Par le CICNS (mai 2012)

Dans notre bilan moral, après sept ans d’existence, nous avons clairement indiqué que l’utilisation de la voie juridique pour faire valoir les droits des minorités spirituelles, éducatives et thérapeutiques nous semblait désormais nécessaire. Elle constitue aujourd’hui la seule démarche permettant de freiner l’inflation verbale et répressive de la MIVILUDES qui, de surcroit, s’effectue en toute impunité de fait, impunité que certains ont essayé, sans succès pour l’instant, d’inscrire dans le droit. L’indépendance des magistrats du siège est le dernier rempart au lobbying anti minorités spirituelles de la mission interministérielle (sous l’autorité du Premier Ministre) et du Parlement.

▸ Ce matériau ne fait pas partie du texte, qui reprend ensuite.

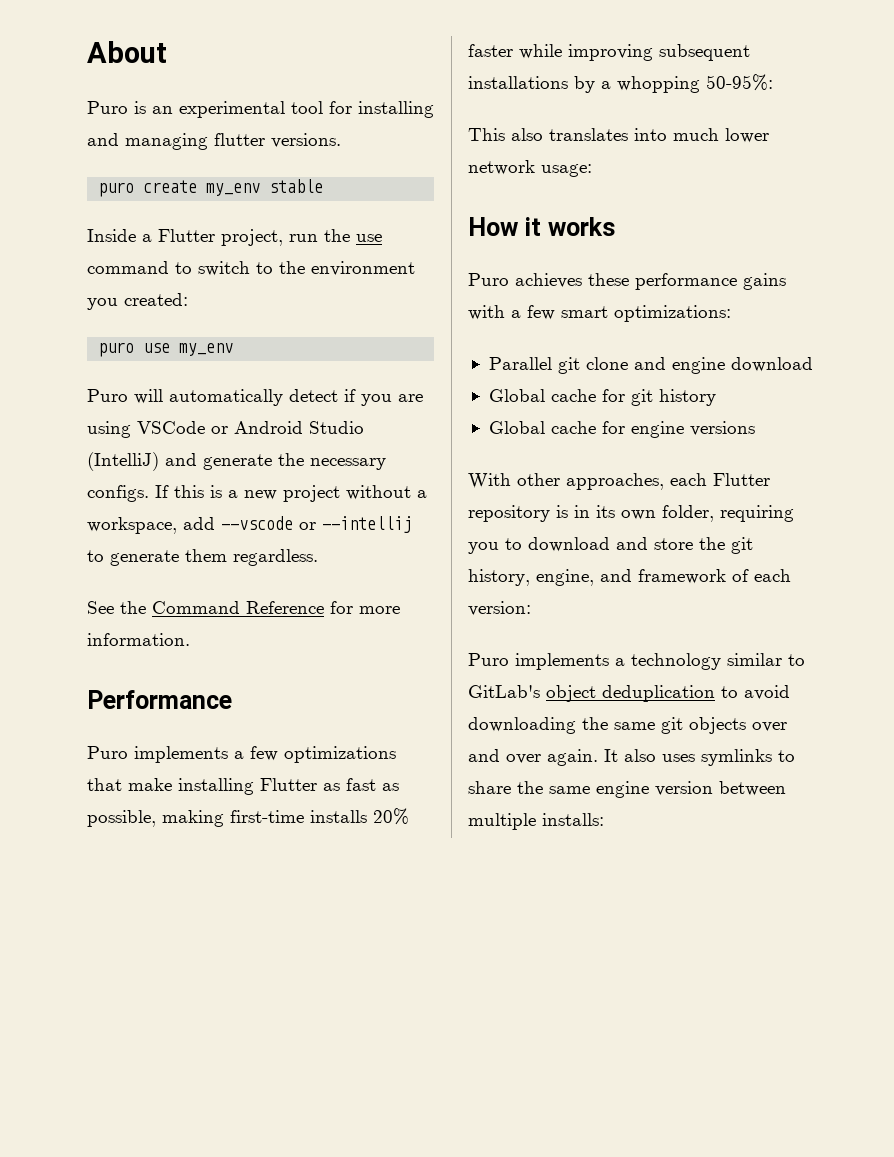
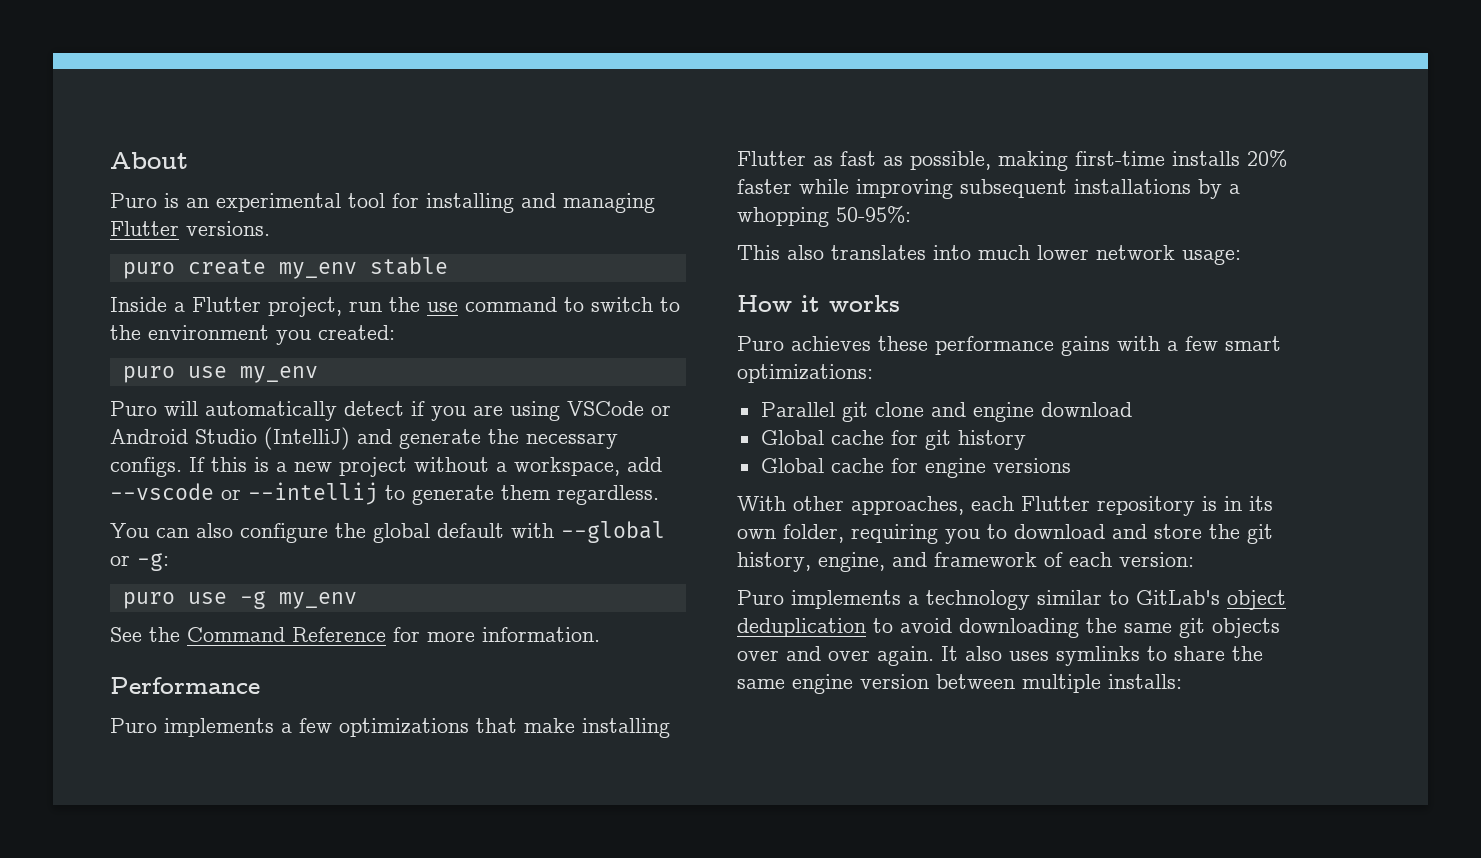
- Puro is an experimental tool for installing and managing flutter versions.
+ Puro is an experimental tool for installing and managing Flutter versions.
+ You can also configure the global default with --global or -g:
+ puro use -g my_env

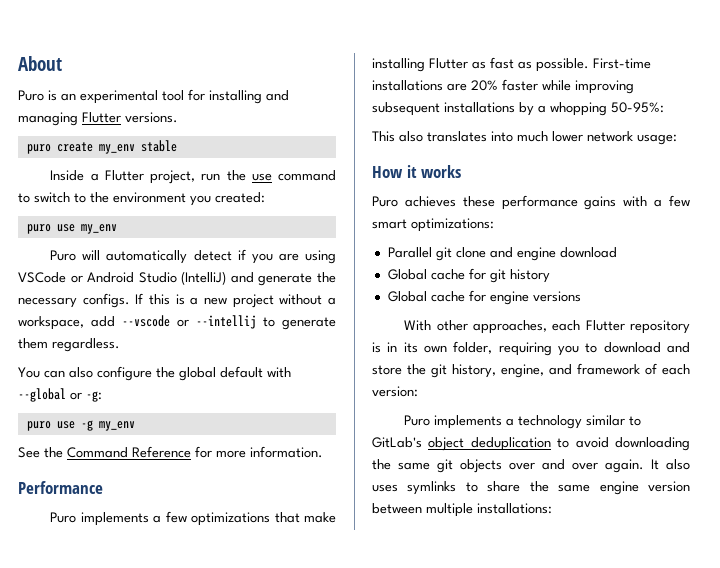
- Puro implements a few optimizations that make installing Flutter as fast as possible, making first-time installs 20% faster while improving subsequent installations by a whopping 50-95%:
+ Puro implements a few optimizations that make installing Flutter as fast as possible. First-time installations are 20% faster while improving subsequent installations by a whopping 50-95%:
- It also uses symlinks to share the same engine version between multiple installs:
+ It also uses symlinks to share the same engine version between multiple installations:

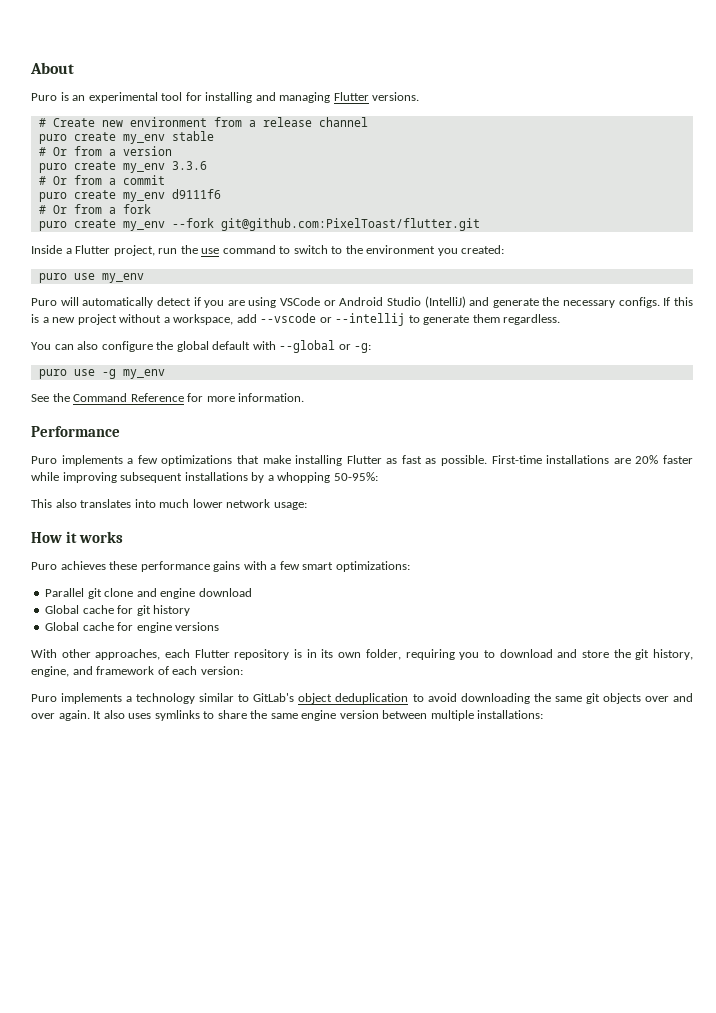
+ # Create new environment from a release channel
  puro create my_env stable
+ # Or from a version
+ puro create my_env 3.3.6
+ # Or from a commit
+ puro create my_env d9111f6
+ # Or from a fork
+ puro create my_env --fork git@github.com:PixelToast/flutter.git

Le groupe en question, dont nous donnons ci-dessous, avec son accord, un lien vers la lettre qu’il a adressée à la MIVILUDES (et à d’autres personnalités politiques françaises et internationales), illustre, par l’histoire de certains de ses membres, la persistance et la nocivité de la rumeur d’être une « secte » d’autant plus quand aucun délit n’a jamais été démontré (voir notre vidéo). À moins d’obtenir réparation, il conclut comme nous que l’action en justice risque d’être incontournable.

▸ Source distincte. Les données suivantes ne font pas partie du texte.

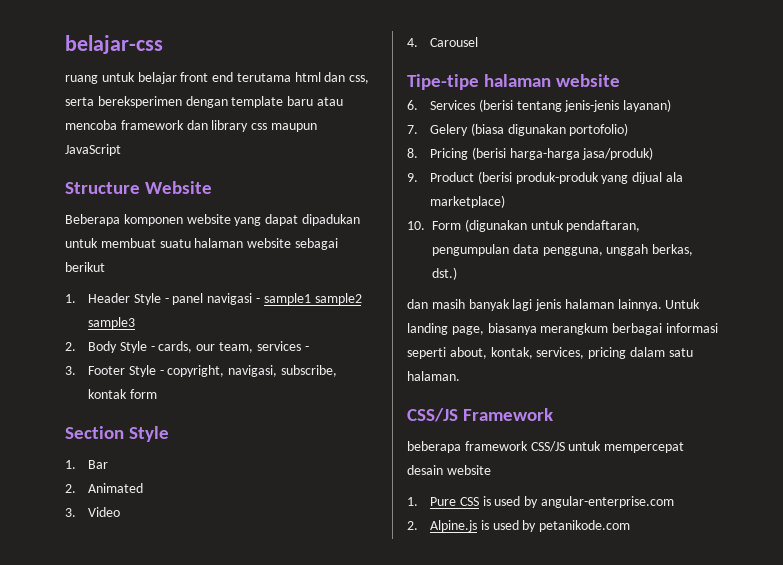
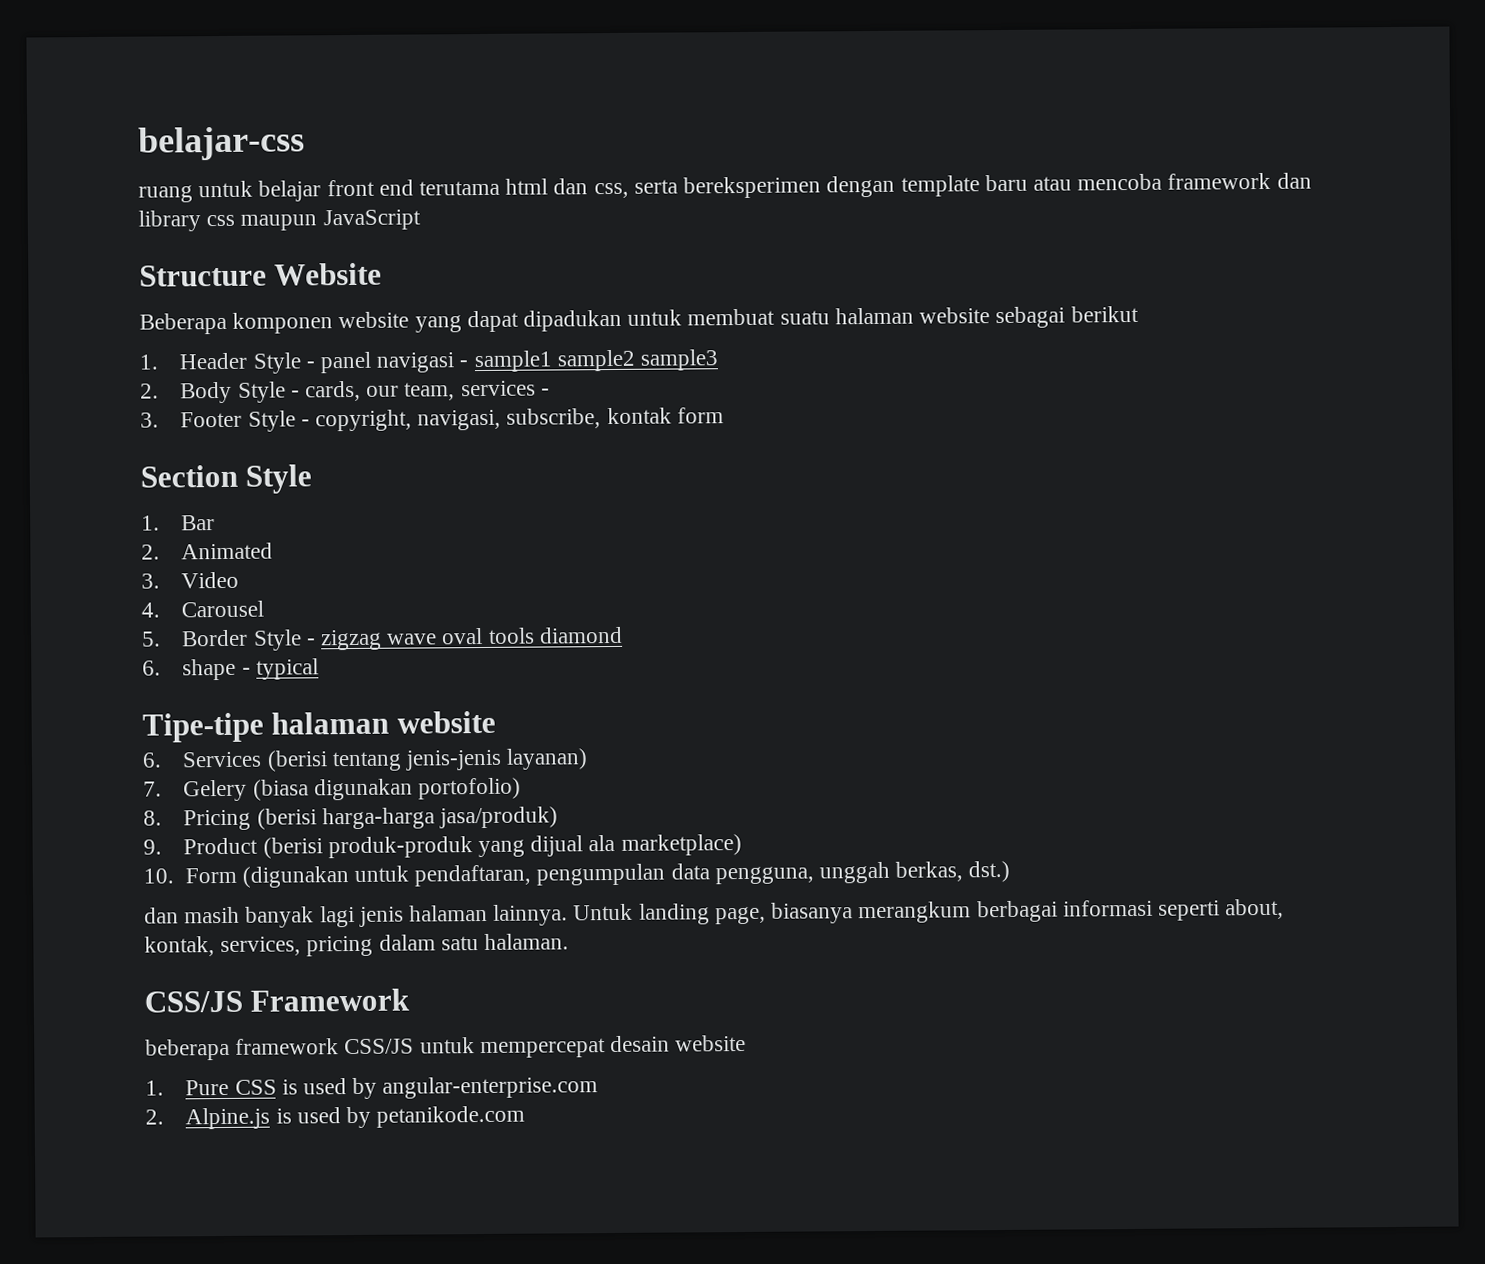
+ 5. Border Style - zigzag wave oval tools diamond
+ 6. shape - typical

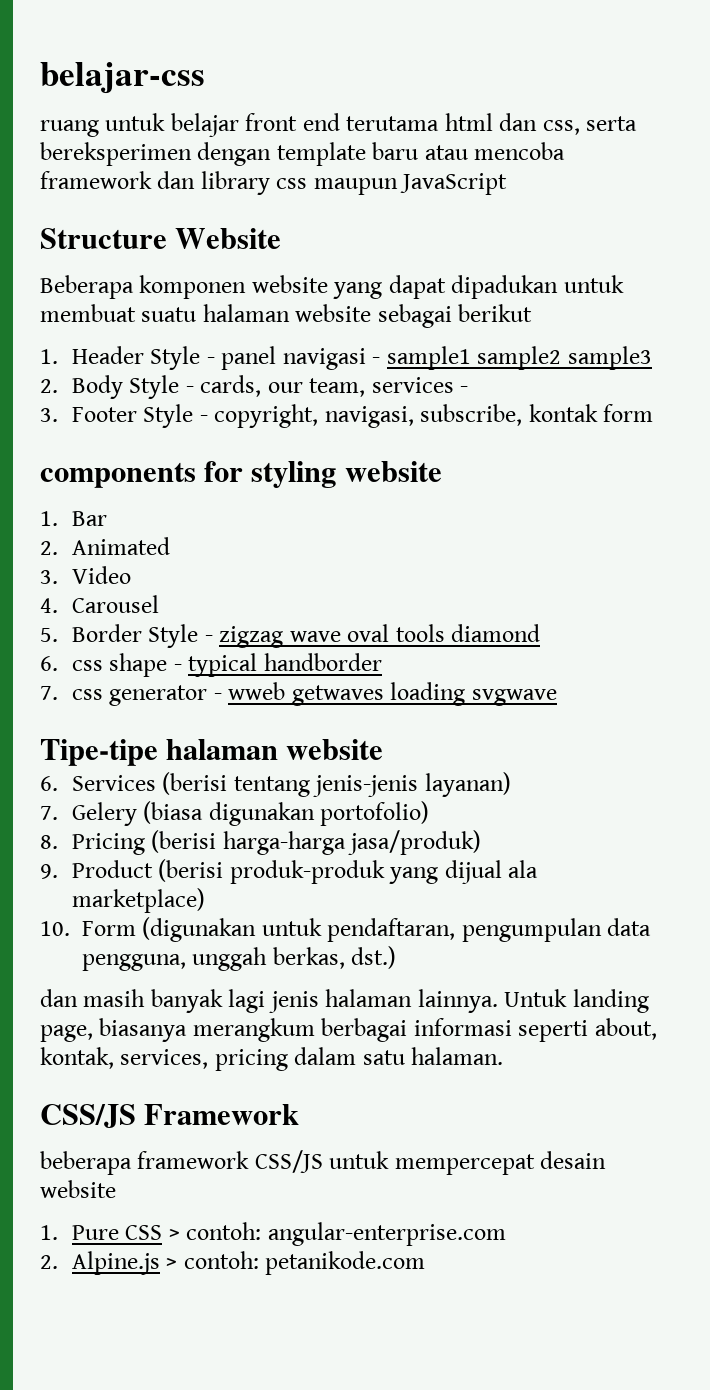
- Section Style
+ components for styling website
- 6. shape - typical
+ 6. css shape - typical handborder
+ 7. css generator - wweb getwaves loading svgwave
- 1. Pure CSS is used by angular-enterprise.com
+ 1. Pure CSS > contoh: angular-enterprise.com
- 2. Alpine.js is used by petanikode.com
+ 2. Alpine.js > contoh: petanikode.com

À défaut d’une prise de conscience des intellectuels et des élites de notre pays sur l’outrance de la lutte antisectes française, l’invalidation de cette politique par la voie juridique a quelques chances de l’infléchir et apportera certainement un regain de confiance pour créer un élan solidaire avec toutes les personnes concernées. Sans cette solidarité et cette visibilité, affirmant sereinement mais fermement le droit à la différence spirituelle, éducative et thérapeutique, dans le respect des lois de la République, les minorités correspondantes seront toujours discriminées.